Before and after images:
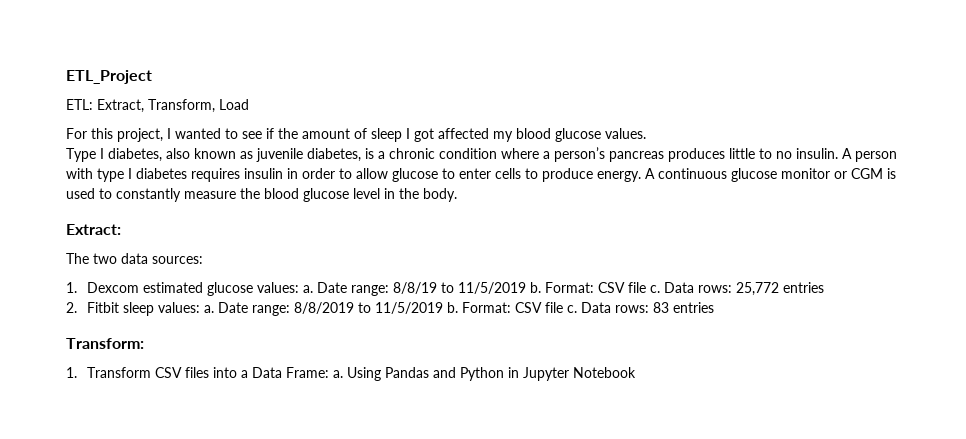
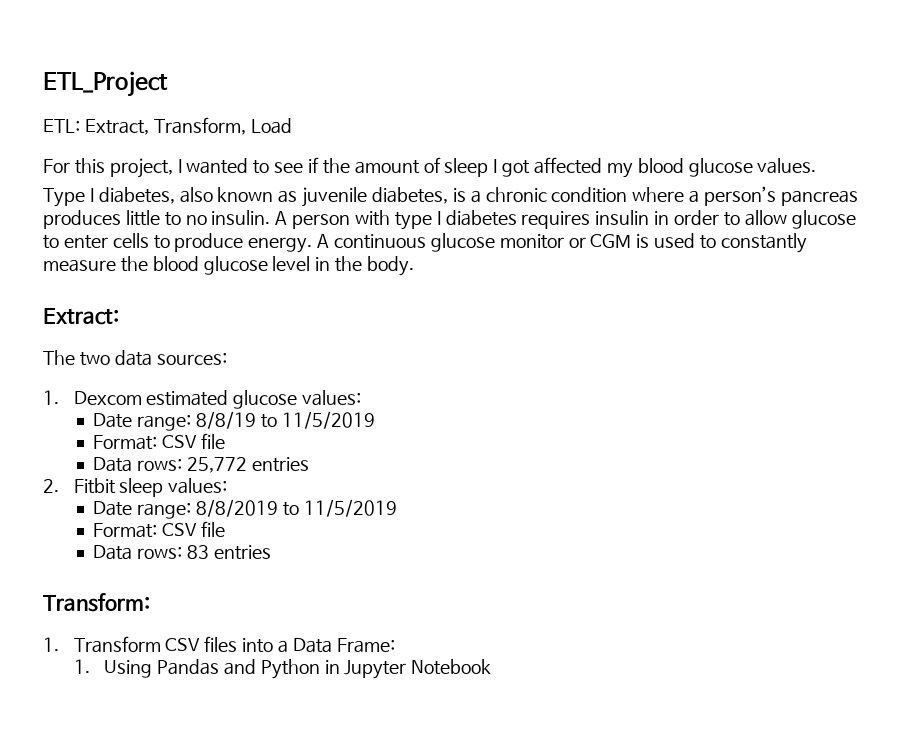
- 1. Dexcom estimated glucose values: a. Date range: 8/8/19 to 11/5/2019 b. Format: CSV file c. Data rows: 25,772 entries
+ 1. Dexcom estimated glucose values:
+ Date range: 8/8/19 to 11/5/2019
+ Format: CSV file
+ Data rows: 25,772 entries
- 2. Fitbit sleep values: a. Date range: 8/8/2019 to 11/5/2019 b. Format: CSV file c. Data rows: 83 entries
+ 2. Fitbit sleep values:
+ Date range: 8/8/2019 to 11/5/2019
+ Format: CSV file
+ Data rows: 83 entries
- 1. Transform CSV files into a Data Frame: a. Using Pandas and Python in Jupyter Notebook
+ 1. Transform CSV files into a Data Frame:
+ 1. Using Pandas and Python in Jupyter Notebook

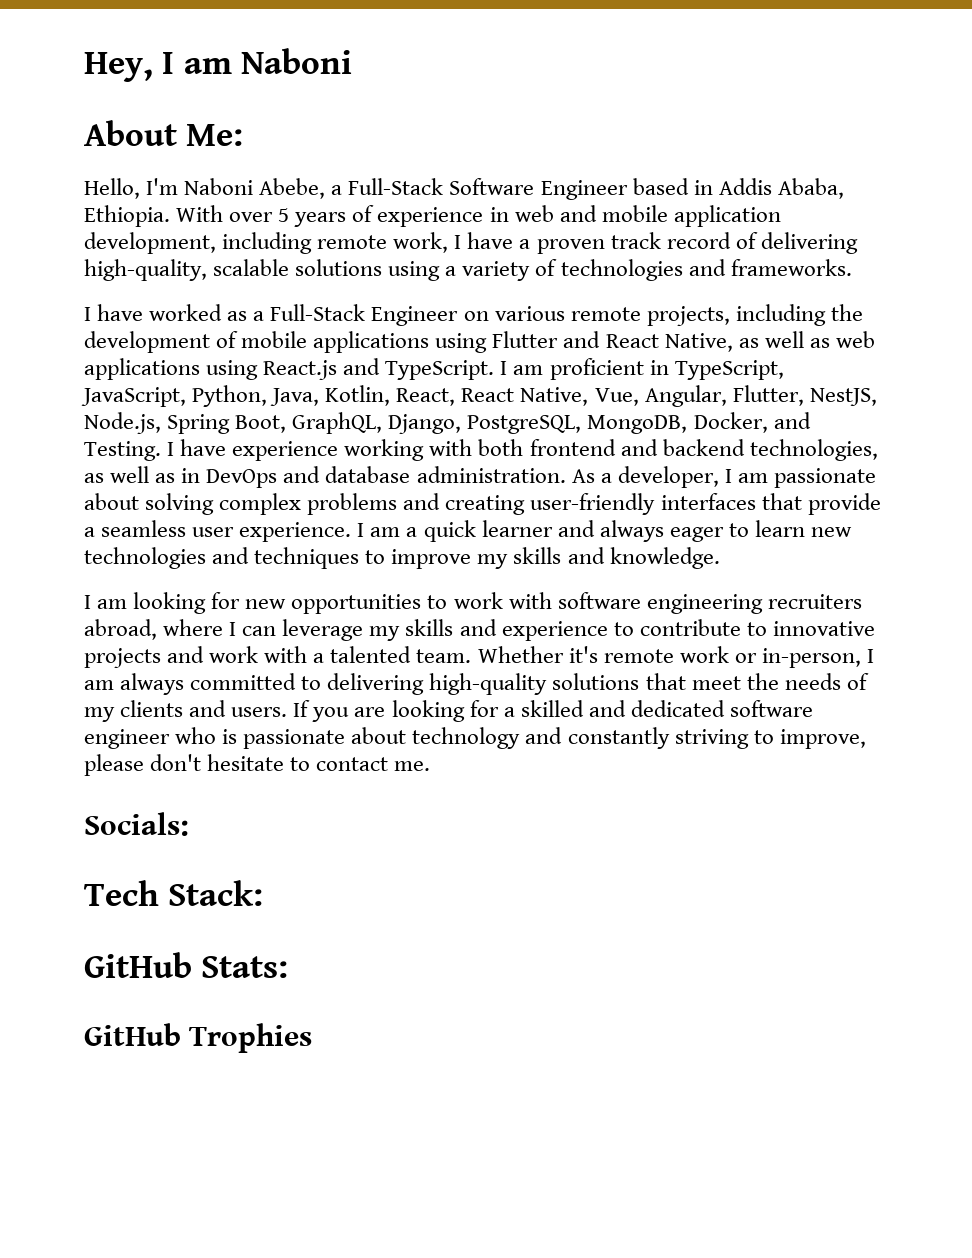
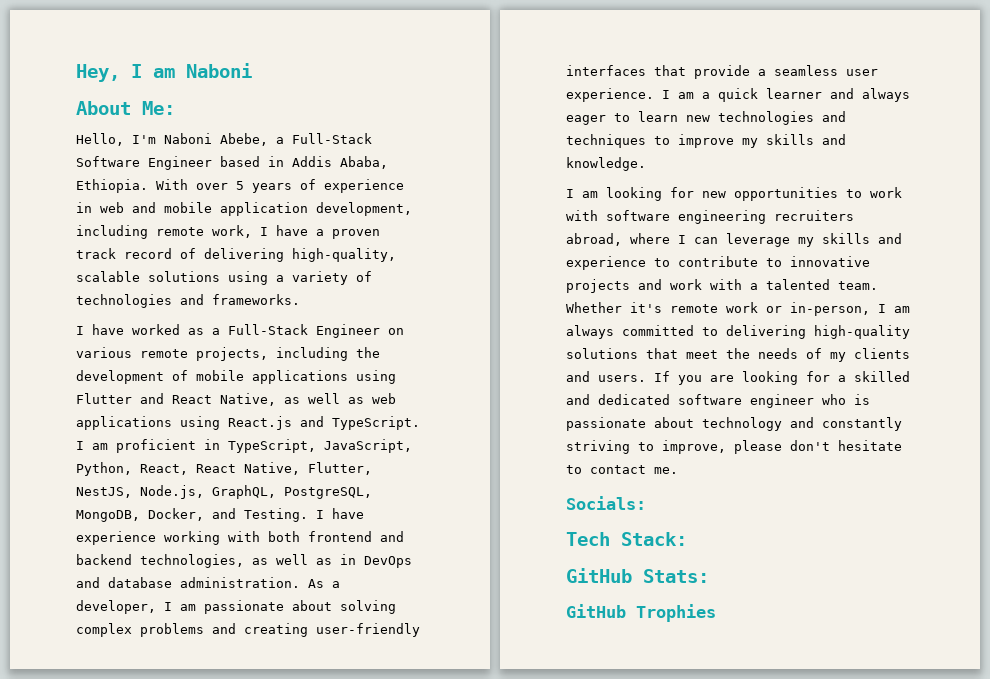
- I am proficient in TypeScript, JavaScript, Python, Java, Kotlin, React, React Native, Vue, Angular, Flutter, NestJS, Node.js, Spring Boot, GraphQL, Django, PostgreSQL, MongoDB, Docker, and Testing.
+ I am proficient in TypeScript, JavaScript, Python, React, React Native, Flutter, NestJS, Node.js, GraphQL, PostgreSQL, MongoDB, Docker, and Testing.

WHAT THIS TASK INVOLVES:
Without the pictures, reproduce every entry exactly as written.

EXPECTED ANSWER:
- 1. Dexcom estimated glucose values: a. Date range: 8/8/19 to 11/5/2019 b. Format: CSV file c. Data rows: 25,772 entries
+ 1. Dexcom estimated glucose values:
+ Date range: 8/8/19 to 11/5/2019
+ Format: CSV file
+ Data rows: 25,772 entries
- 2. Fitbit sleep values: a. Date range: 8/8/2019 to 11/5/2019 b. Format: CSV file c. Data rows: 83 entries
+ 2. Fitbit sleep values:
+ Date range: 8/8/2019 to 11/5/2019
+ Format: CSV file
+ Data rows: 83 entries
- 1. Transform CSV files into a Data Frame: a. Using Pandas and Python in Jupyter Notebook
+ 1. Transform CSV files into a Data Frame:
+ 1. Using Pandas and Python in Jupyter Notebook

- I am proficient in TypeScript, JavaScript, Python, Java, Kotlin, React, React Native, Vue, Angular, Flutter, NestJS, Node.js, Spring Boot, GraphQL, Django, PostgreSQL, MongoDB, Docker, and Testing.
+ I am proficient in TypeScript, JavaScript, Python, React, React Native, Flutter, NestJS, Node.js, GraphQL, PostgreSQL, MongoDB, Docker, and Testing.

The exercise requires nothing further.